══ The data
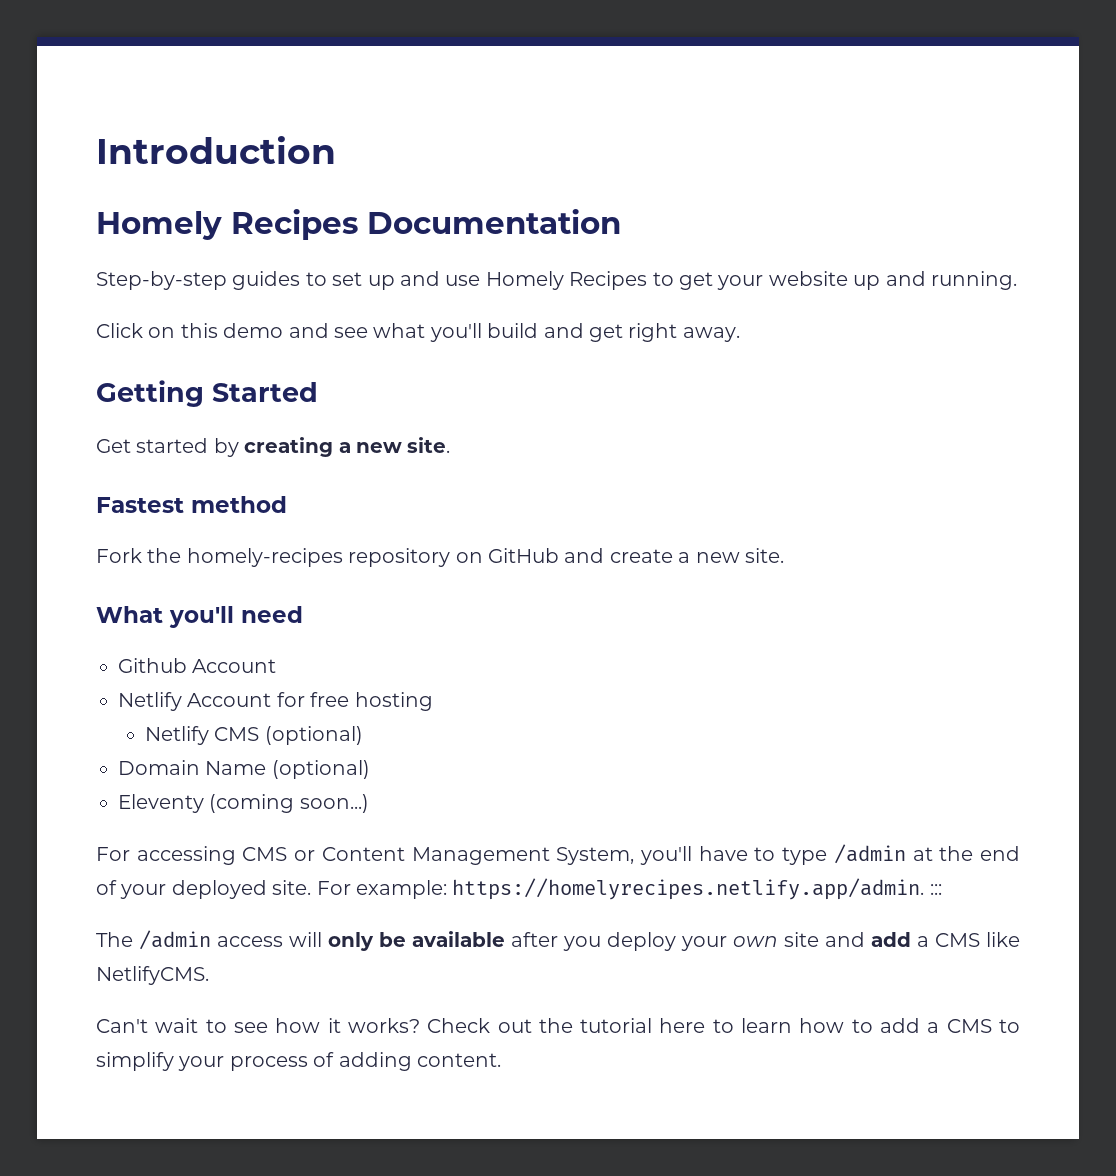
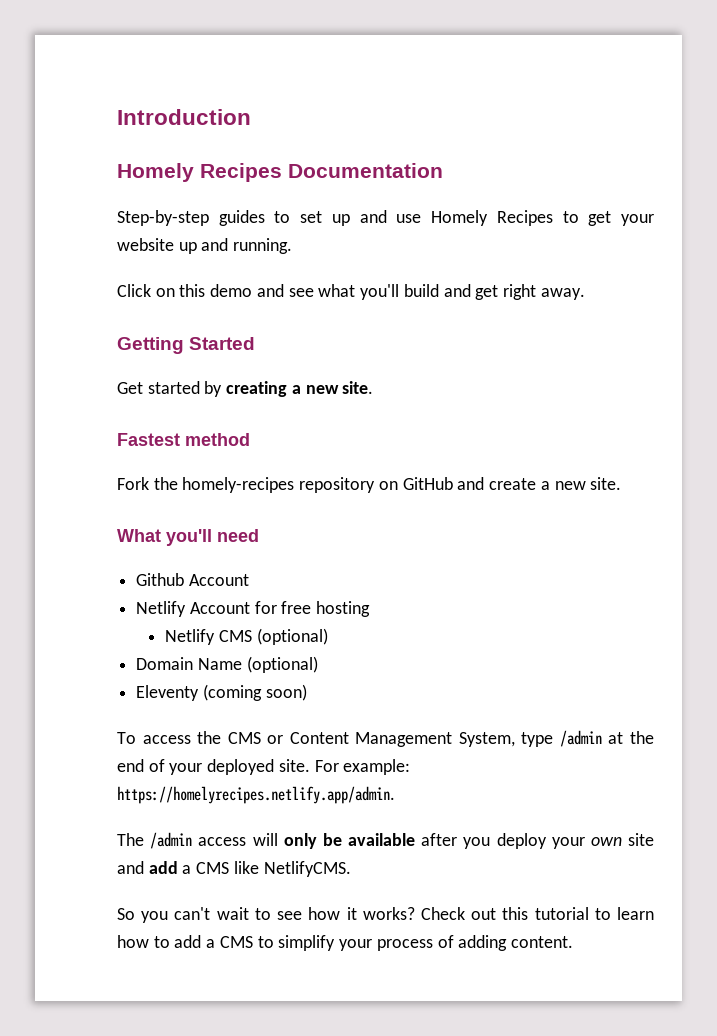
[299,794,369,813] [96,846,236,865] soon...) // For accessing -> [265,684,307,701] [117,731,222,744] soon) // To access the
[640,846,776,865] you'll have to -> (515, 739) none
[929,884,942,895] ::: -> (395, 795) none
[96,1019,148,1033] Can't -> [117,907,211,923] So you can't
[538,1018,706,1033] the tutorial here -> [502,907,589,920] this tutorial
════
• The task
Starting at the line that contains "[96,1019,148,1033] Can't ->" and ending at the last line of the data, repeat each line exactly; include nothing else.

• Task result
[96,1019,148,1033] Can't -> [117,907,211,923] So you can't
[538,1018,706,1033] the tutorial here -> [502,907,589,920] this tutorial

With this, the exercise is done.